--- What to produce ---
Give the data below again exactly, and drop each picture from it.

--- Supplied entries ---
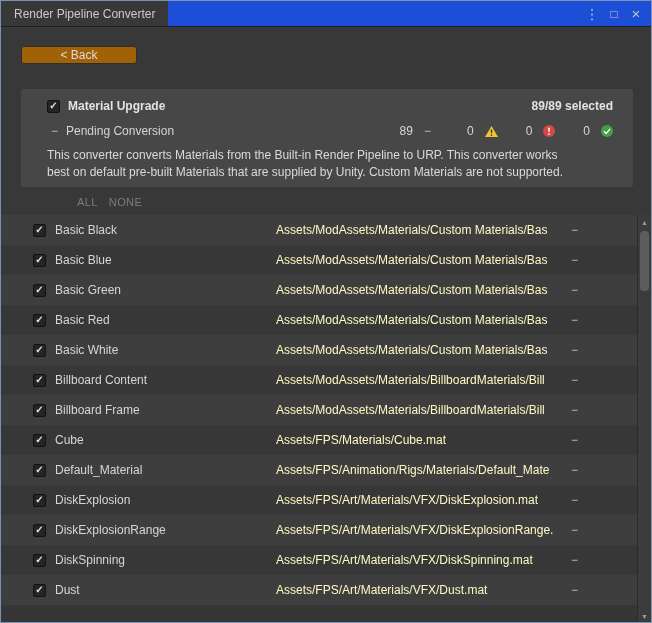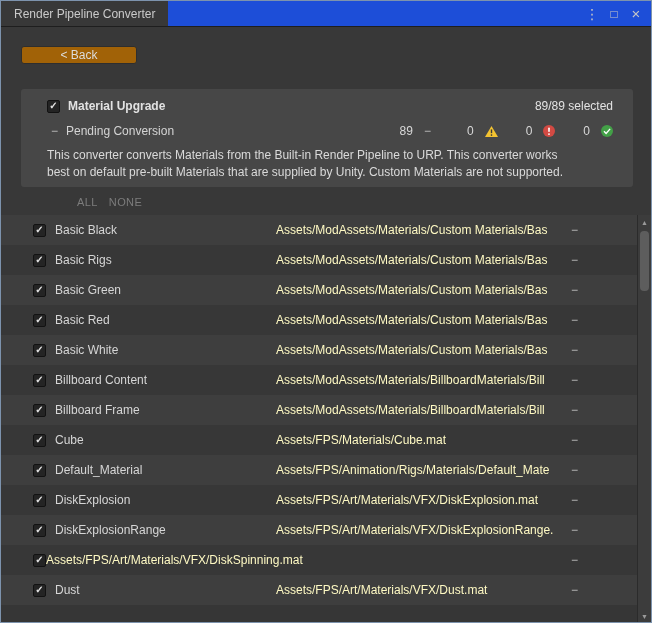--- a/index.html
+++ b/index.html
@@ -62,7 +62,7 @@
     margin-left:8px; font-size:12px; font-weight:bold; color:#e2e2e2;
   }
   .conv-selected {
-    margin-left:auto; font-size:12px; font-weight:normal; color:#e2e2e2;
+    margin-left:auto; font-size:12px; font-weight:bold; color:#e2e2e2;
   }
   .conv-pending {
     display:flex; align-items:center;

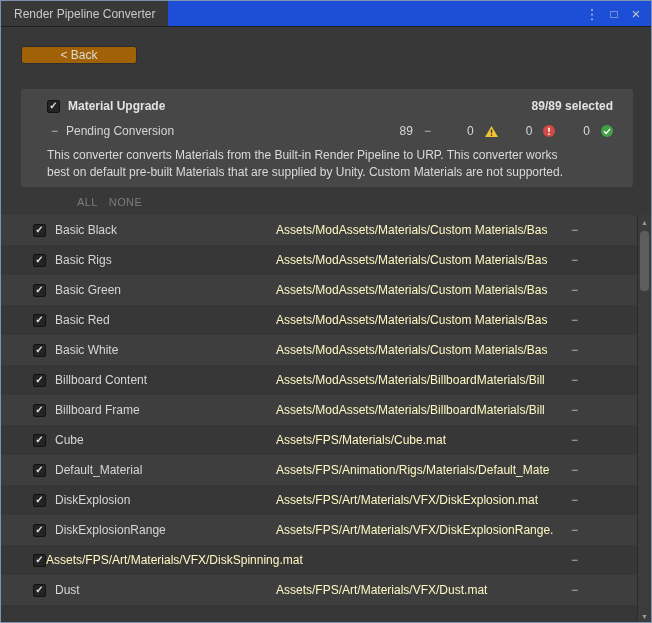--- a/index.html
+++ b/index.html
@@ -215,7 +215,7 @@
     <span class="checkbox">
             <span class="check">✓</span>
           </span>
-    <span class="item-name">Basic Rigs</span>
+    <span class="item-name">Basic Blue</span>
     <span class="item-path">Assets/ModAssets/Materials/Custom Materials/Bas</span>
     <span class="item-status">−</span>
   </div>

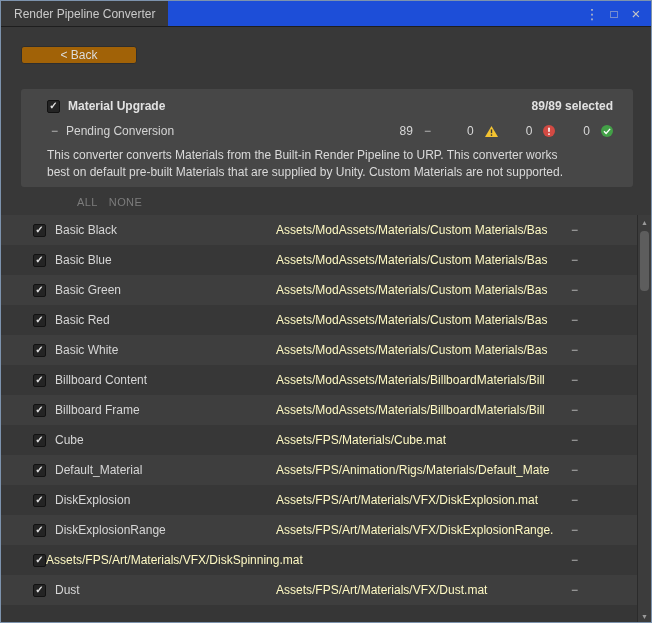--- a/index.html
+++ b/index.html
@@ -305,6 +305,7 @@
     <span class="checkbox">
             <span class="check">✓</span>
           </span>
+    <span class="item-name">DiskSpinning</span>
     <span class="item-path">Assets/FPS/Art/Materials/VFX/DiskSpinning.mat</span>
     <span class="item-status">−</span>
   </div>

--- Output for this exercise ---
--- a/index.html
+++ b/index.html
@@ -62,7 +62,7 @@
     margin-left:8px; font-size:12px; font-weight:bold; color:#e2e2e2;
   }
   .conv-selected {
-    margin-left:auto; font-size:12px; font-weight:normal; color:#e2e2e2;
+    margin-left:auto; font-size:12px; font-weight:bold; color:#e2e2e2;
   }
   .conv-pending {
     display:flex; align-items:center;

--- a/index.html
+++ b/index.html
@@ -215,7 +215,7 @@
     <span class="checkbox">
             <span class="check">✓</span>
           </span>
-    <span class="item-name">Basic Rigs</span>
+    <span class="item-name">Basic Blue</span>
     <span class="item-path">Assets/ModAssets/Materials/Custom Materials/Bas</span>
     <span class="item-status">−</span>
   </div>

--- a/index.html
+++ b/index.html
@@ -305,6 +305,7 @@
     <span class="checkbox">
             <span class="check">✓</span>
           </span>
+    <span class="item-name">DiskSpinning</span>
     <span class="item-path">Assets/FPS/Art/Materials/VFX/DiskSpinning.mat</span>
     <span class="item-status">−</span>
   </div>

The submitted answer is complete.